Edit difference data
╭──
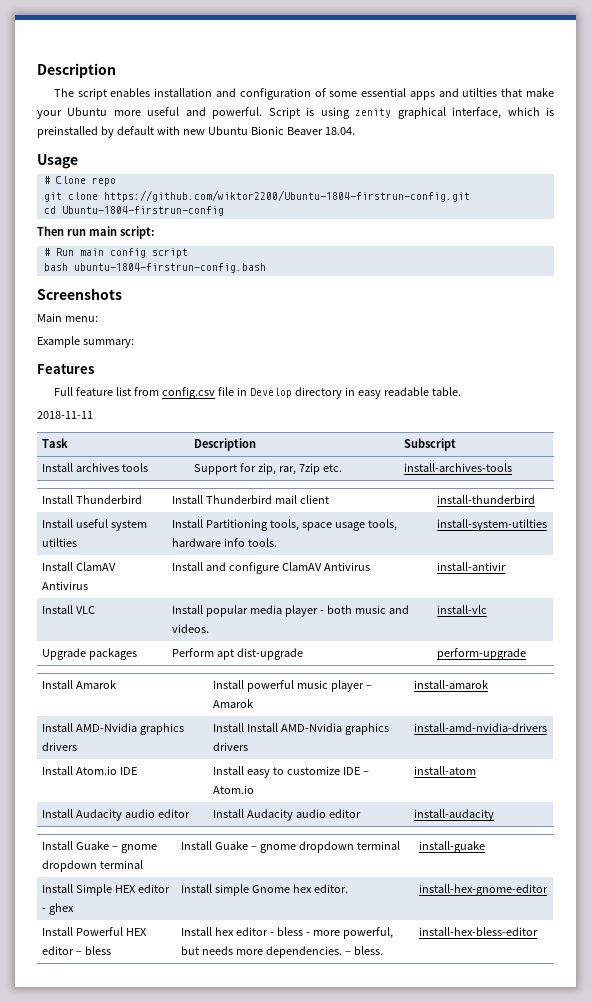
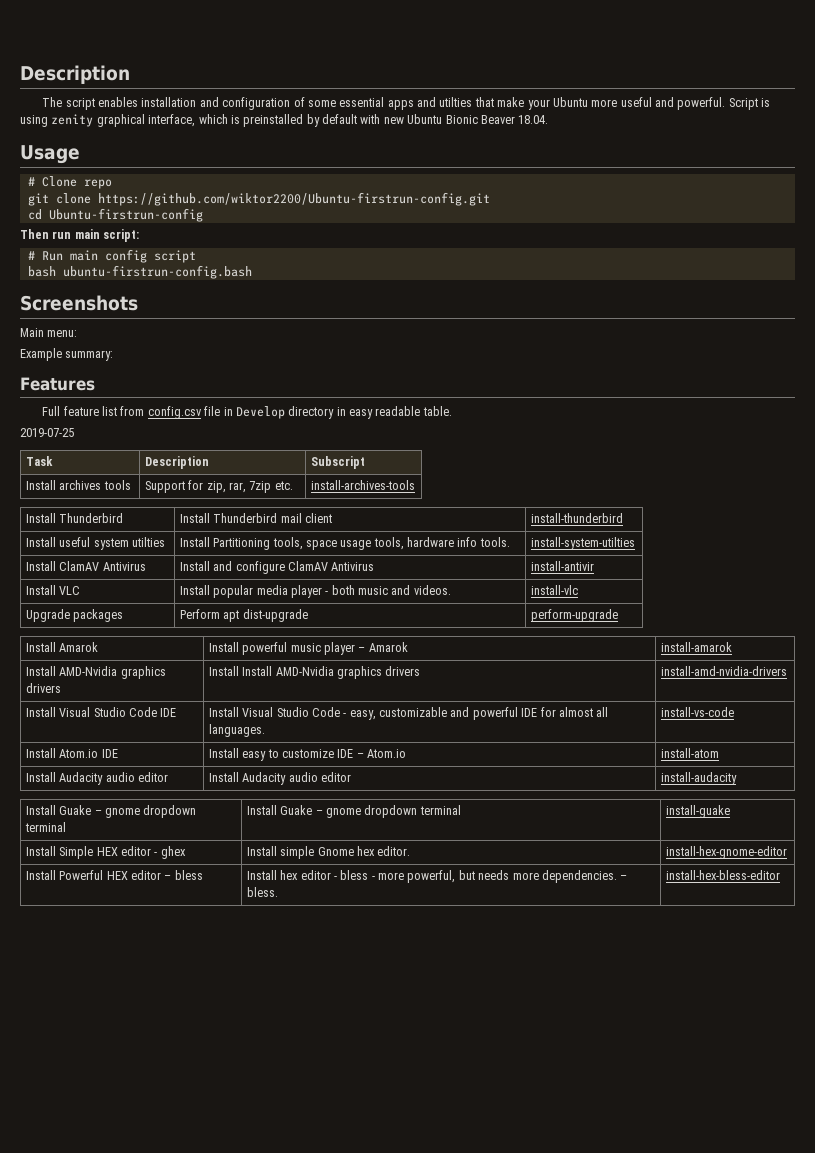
[103,190,470,202] https://github.com/wiktor2200/Ubuntu-1804-firstrun-config.git -> [97,192,490,206] https://github.com/wiktor2200/Ubuntu-firstrun-config.git
[61,206,224,216] Ubuntu-1804-firstrun-config -> [48,208,203,222] Ubuntu-firstrun-config
[73,263,266,273] ubuntu-1804-firstrun-config.bash -> [62,265,252,279] ubuntu-firstrun-config.bash
[37,411,93,419] 2018-11-11 -> [20,428,74,437] 2019-07-25
(547, 727) none -> [25,707,177,717] [208,707,609,720] [208,724,265,737] [660,707,734,717] // Install Visual Studio Code IDE | Install Visual Studio Code - easy, customizable and powerful IDE for almost all languages. | install-vs-code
╰──
— Assigned task —
Repeat, with no pictures, each line from the beginning of the data through the line containing "[61,206,224,216] Ubuntu-1804-firstrun-config ->", inclusive.

— Solution —
[103,190,470,202] https://github.com/wiktor2200/Ubuntu-1804-firstrun-config.git -> [97,192,490,206] https://github.com/wiktor2200/Ubuntu-firstrun-config.git
[61,206,224,216] Ubuntu-1804-firstrun-config -> [48,208,203,222] Ubuntu-firstrun-config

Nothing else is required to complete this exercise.